TALLAHASSEE, Fla. — A powerful panel of Floridians that meets every 20 years is about to decide whether a ban on oil drilling, term limits for school board members and nearly two dozen other ideas should be included in the state’s constitution.

After meeting for the past year, the Florida Constitution Revision Commission has trimmed down a long list of proposals to 25 separate items that the panel will consider between now and early May. If the commission ultimately says yes to any of them, they will go to voters this coming November. Sixty percent of voters must vote yes before any of the amendments become law.

The route to this point has been anything but smooth for the unique commission.

The 37-member panel – whose members were appointed by Gov. Rick Scott, legislative leaders, and the chief justice of the Supreme Court – has waded into contentious arguments over guns, abortion, education and whether to end the practice of greyhound racing at tracks around the state.

Along the way, commissioners have considered proposals that were aimed at undoing court rulings that have upset Republicans or revisited past battles on gambling or health care regulation that got bogged down in the Florida Legislature. This has frustrated some members who said they should not rewrite the constitution just because legislators have been unable to pass a law.

“This is wrong for the Legislature to sit back and dump it on us to solve the problem,” said Hank Coxe, a Jacksonville attorney and commissioner, during a debate on whether to outlaw greyhound racing.

Tim Cerio, an attorney who once worked as Scott’s general counsel, defended the approach that the commission has taken so far.

“Commissioners have the freedom to bring it up,” Cerio said. “We have to be guided by our own principles on what belongs in the constitution and what doesn’t.”

One item that apparently doesn’t belong in the constitution is additional gun control restrictions. Commissioners had not been considering any before the February shooting deaths of 17 people at a Florida high school. When some commissioners tried to consider restrictions – including a ban on some types of semi-automatic rifles – they were rejected on procedural grounds. A majority on the panel argued that it would be wrong to waive the commission’s internal rules in order to consider them now.

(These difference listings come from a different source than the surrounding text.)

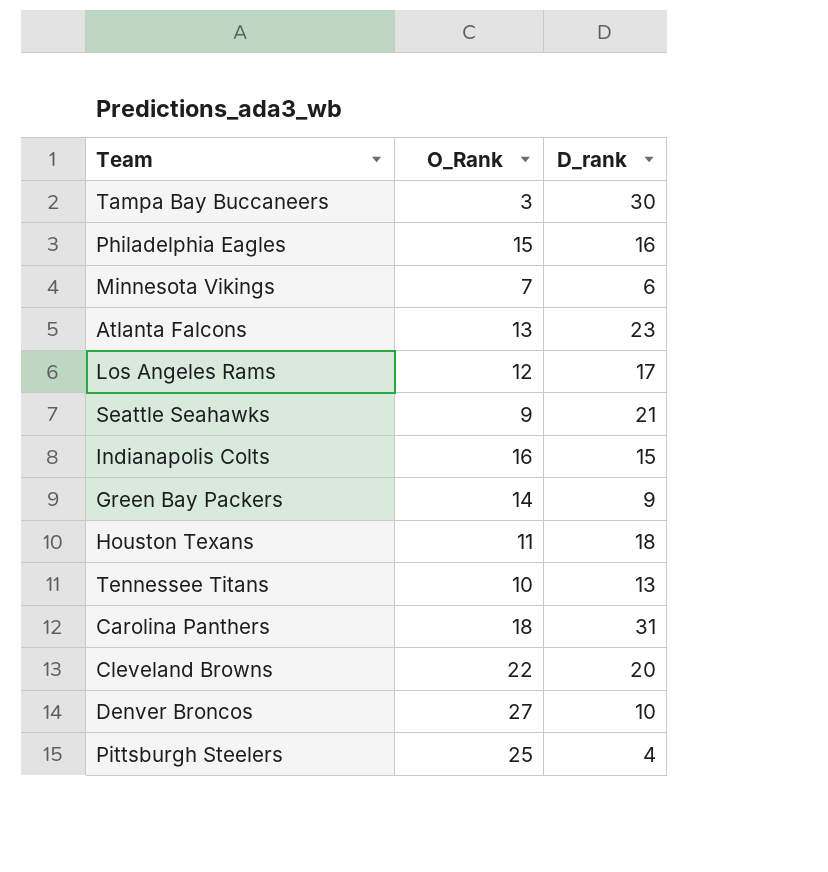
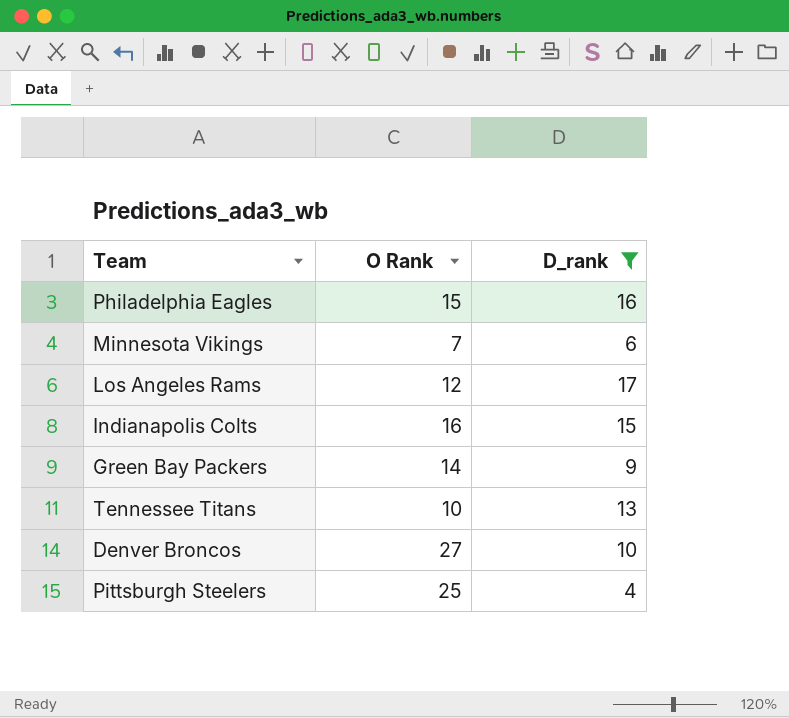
filter: none -> D_rank <= 17
column name: O_Rank -> O Rank

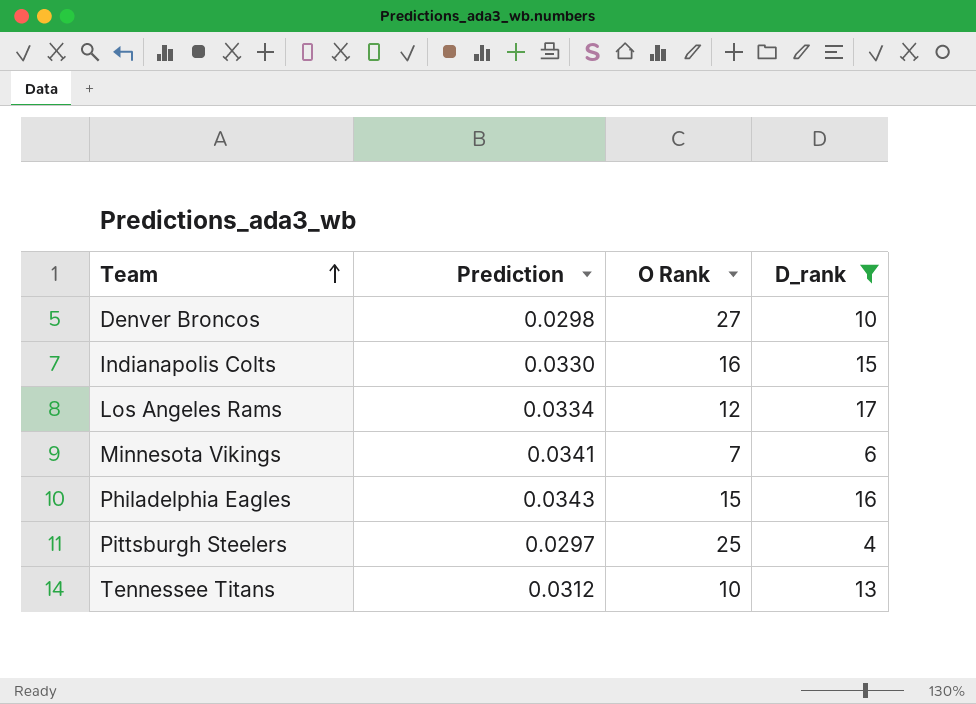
row order: none -> Team ascending
column Prediction | position: none -> 2
row Green Bay Packers: 14 | 9 -> none

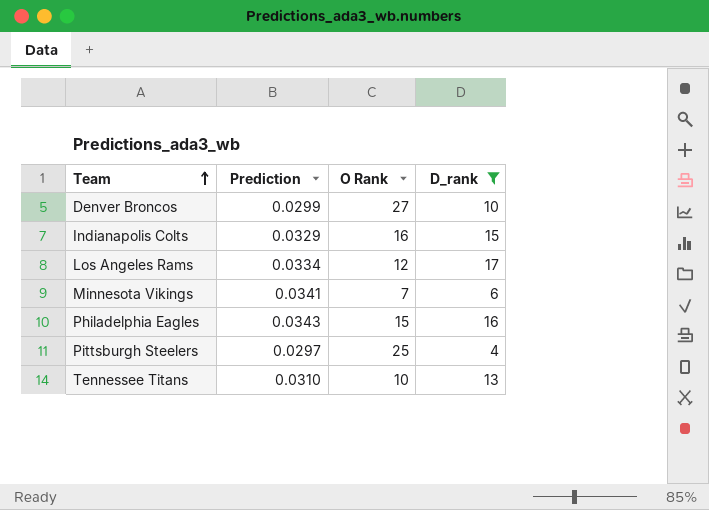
Denver Broncos | Prediction: 0.0298 -> 0.0299
Indianapolis Colts | Prediction: 0.0330 -> 0.0329
Tennessee Titans | Prediction: 0.0312 -> 0.0310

Among those items that are still under consideration:

—A prohibition on oil and gas drilling in state coastal waters.

—Including electronic cigarettes and vaping in Florida’s current indoor smoking ban.

—Requiring that employers use a verification system that checks the immigration status of people seeking jobs.

There’s no guarantee that a proposal will make the ballot since the commission rules require 22 out of 37 members to vote yes for an item to be placed directly on the ballot.

One overriding concern for commissioners is how many items they should place on what will likely be a lengthy ballot.

Voters will be deciding on a new governor, a U.S. Senate contest likely to feature Gov. Rick Scott against incumbent Bill Nelson, as well as down-ballot races for attorney general. Five amendments that have already made the ballot including one that would make it harder for the Legislature to raise taxes and another one that would automatically restore voting rights to most former prisoners.